Mimar Sinan’ın ustalık eseri Selimiye Camisi, kubbe ve minarelerindeki aydınlatmalarla zifiri karanlıkta da göz alıyor.
Tan vaktindeki kızıla çalan bulutları delen minareleri, güneşin kendini göstermesiyle bir mimari dehanın ortaya koyduğu “imkansız denilen hesabın” sağlamasının yapıldığı kubbesi, Selimiye Camisi’ni ilk kez görenleri hayrete düşürüyor.
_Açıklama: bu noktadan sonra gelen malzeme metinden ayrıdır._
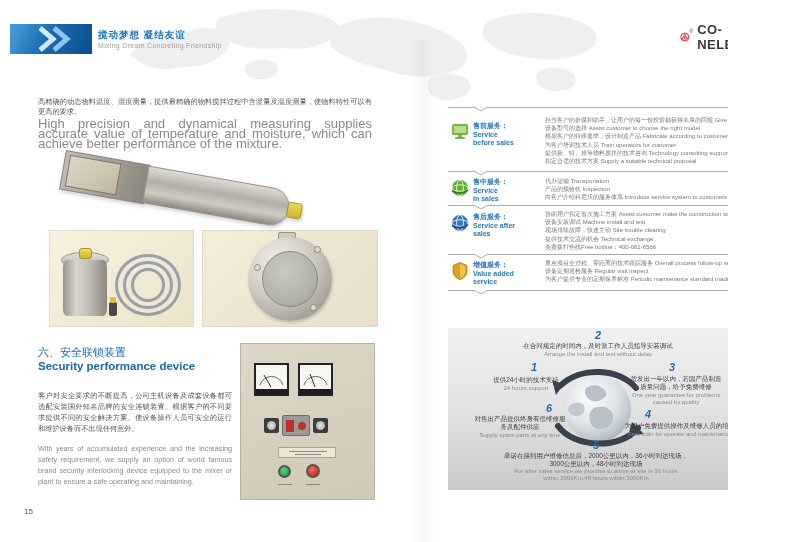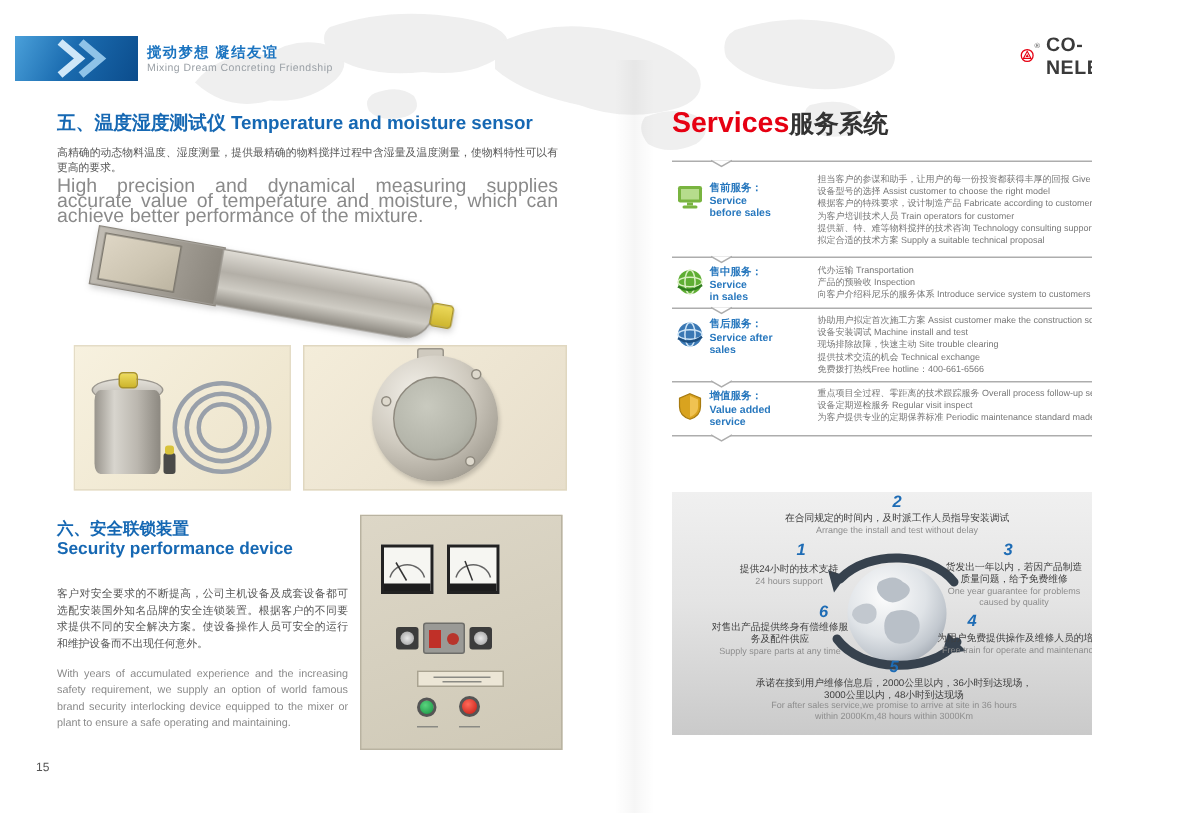"五、温度湿度测试仪 Temperature and moisture" div.s5-title { html: <div>五、温度湿度测试仪 Temperature and moisture sensor</div> -> none }
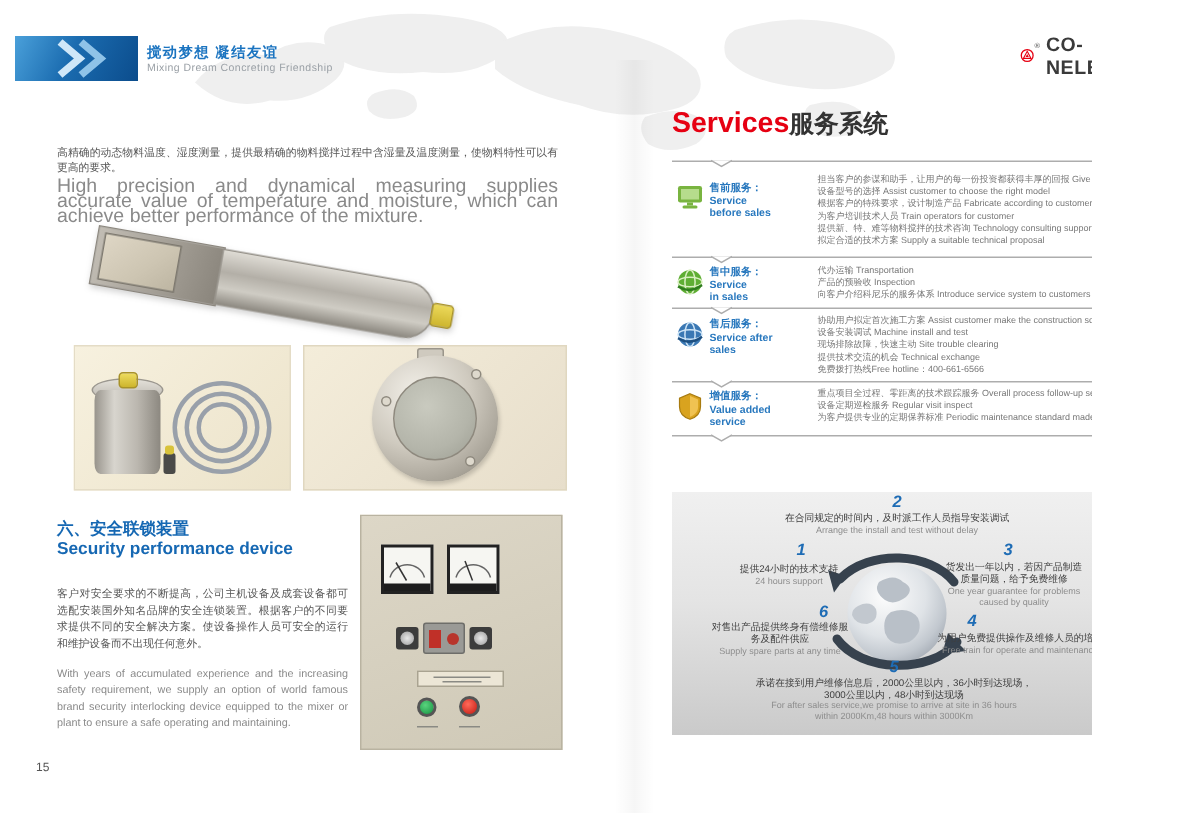"Services服务系统" div.svc-title { html: <div> <span>Services</span><span>服务系统</span> </div> -> none }
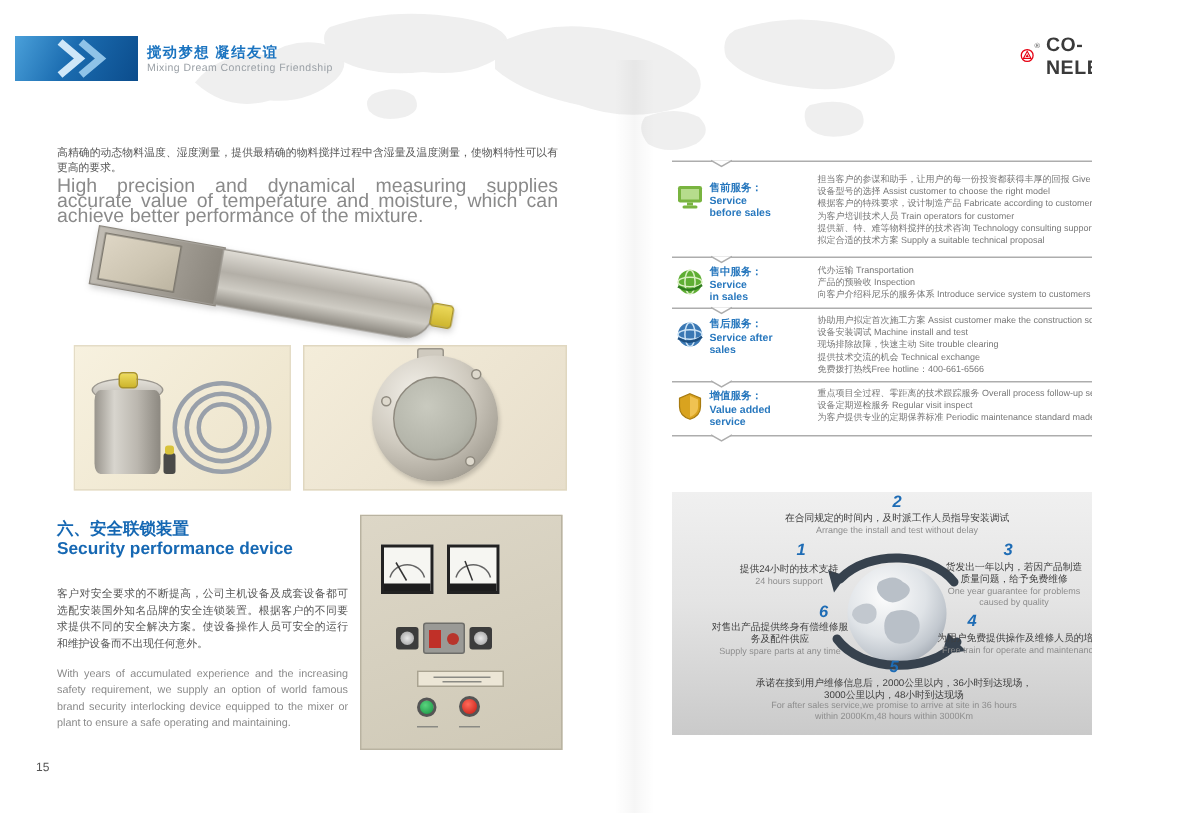"六、安全联锁装置" .s6-title-cn { font-weight: bold -> normal }
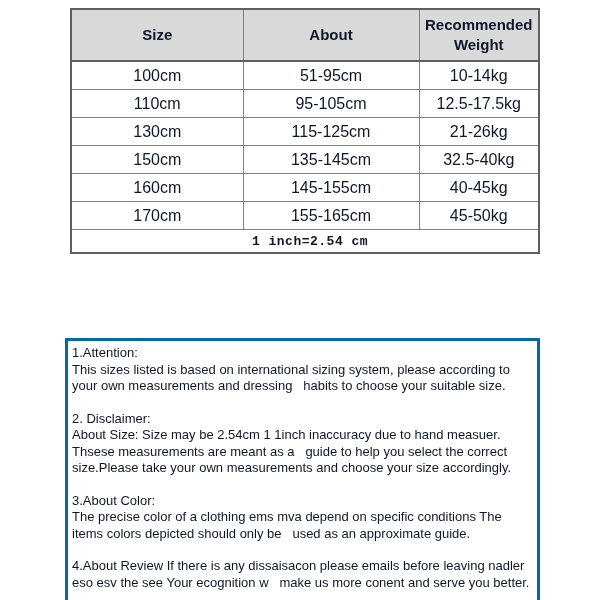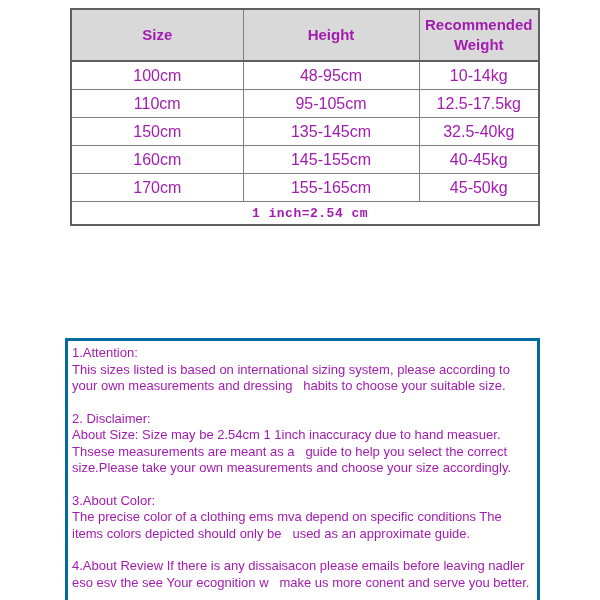"Size" .canvas { color: #a21caf -> #0f172a }
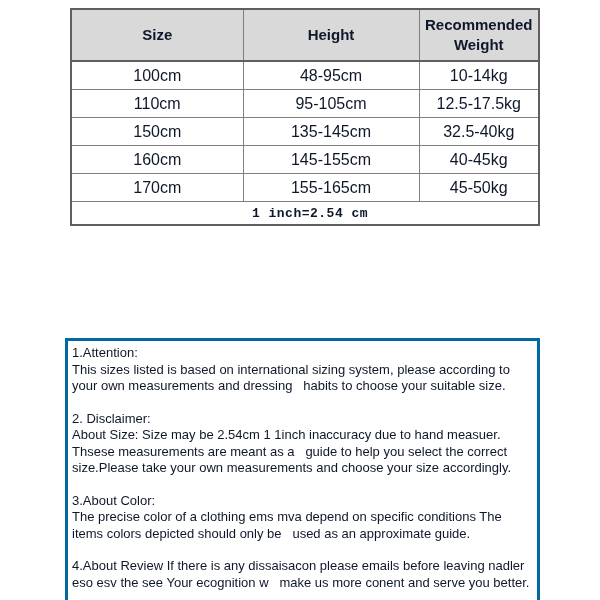"Height" th { text: Height -> About }
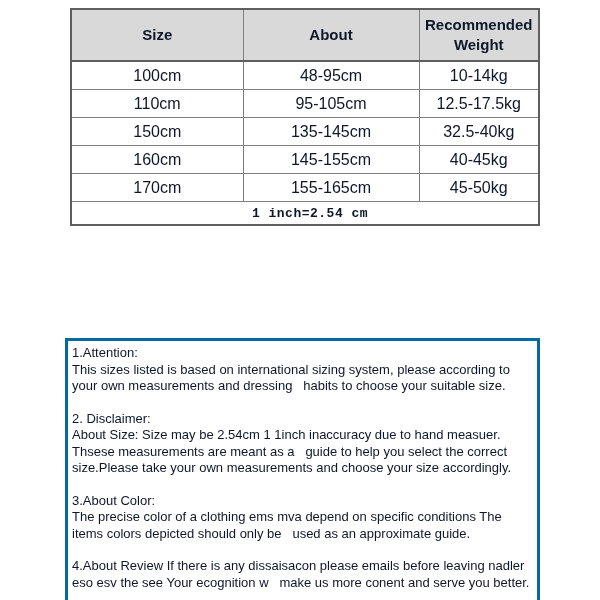"48-95cm" td { text: 48-95cm -> 51-95cm }
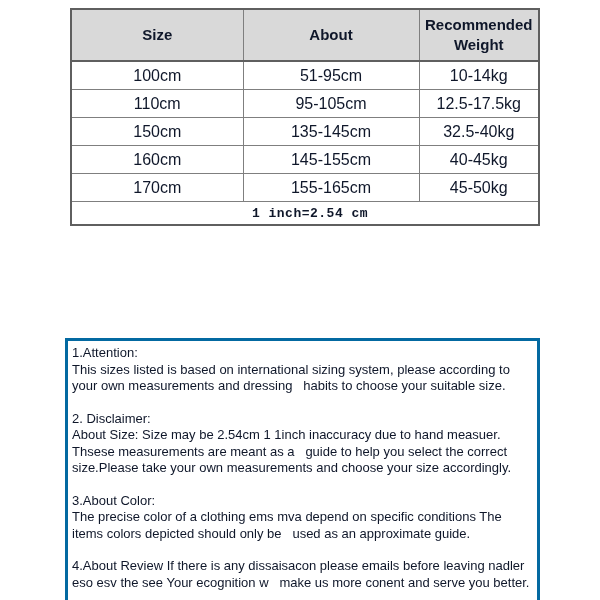"130cm" tr { html: none -> <tr> <td>130cm</td> <td>115-125cm</td> <td>21-26kg</td> </tr> }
Dönemin mühendislik imkanlarıyla düşünüldüğünde muhteşemliğini bir kez daha kanıtlayan Selimiye Camisi, zifiri karanlıkta da gün doğumunda da insanları büyülüyor.
Osmanlı mimarisinin en önemli yapıtlarından
Edirne’nin ve Osmanlı’nın simgesi Selimiye Camisi, kentin merkezinde, eskiden Sarıbayır ve Kavak Meydanı denilen alanda bulunuyor.
2. Selim’in emriyle 1568-1575’te yaptırılan cami, çok uzaklardan göze çarpan yapısı ve kurulduğu yerin seçimiyle, Mimar Sinan’ın aynı zamanda bir şehircilik uzmanı olduğunu gösteriyor.
Kesme taştan yapılan ve iç bölümüyle bin 620 ve toplamda 2 bin 475 metrekarelik bir alanı kaplayan cami, mimarlık tarihinde, en geniş mekana kurulmuş yapı olarak nitelendiriliyor.
Cami, mimari özelliklerinin erişilmezliğinin yanında, şadırvanı, taş, mermer, çini, ahşap sedef gibi süsleme özellikleriyle dikkati çekiyor. Osmanlı mimarisinin en önemli yapıtlarından Selimiye Camisi’nin mihrap ve minberi de mermer işçiliğinin baş yapıtlarından sayılıyor.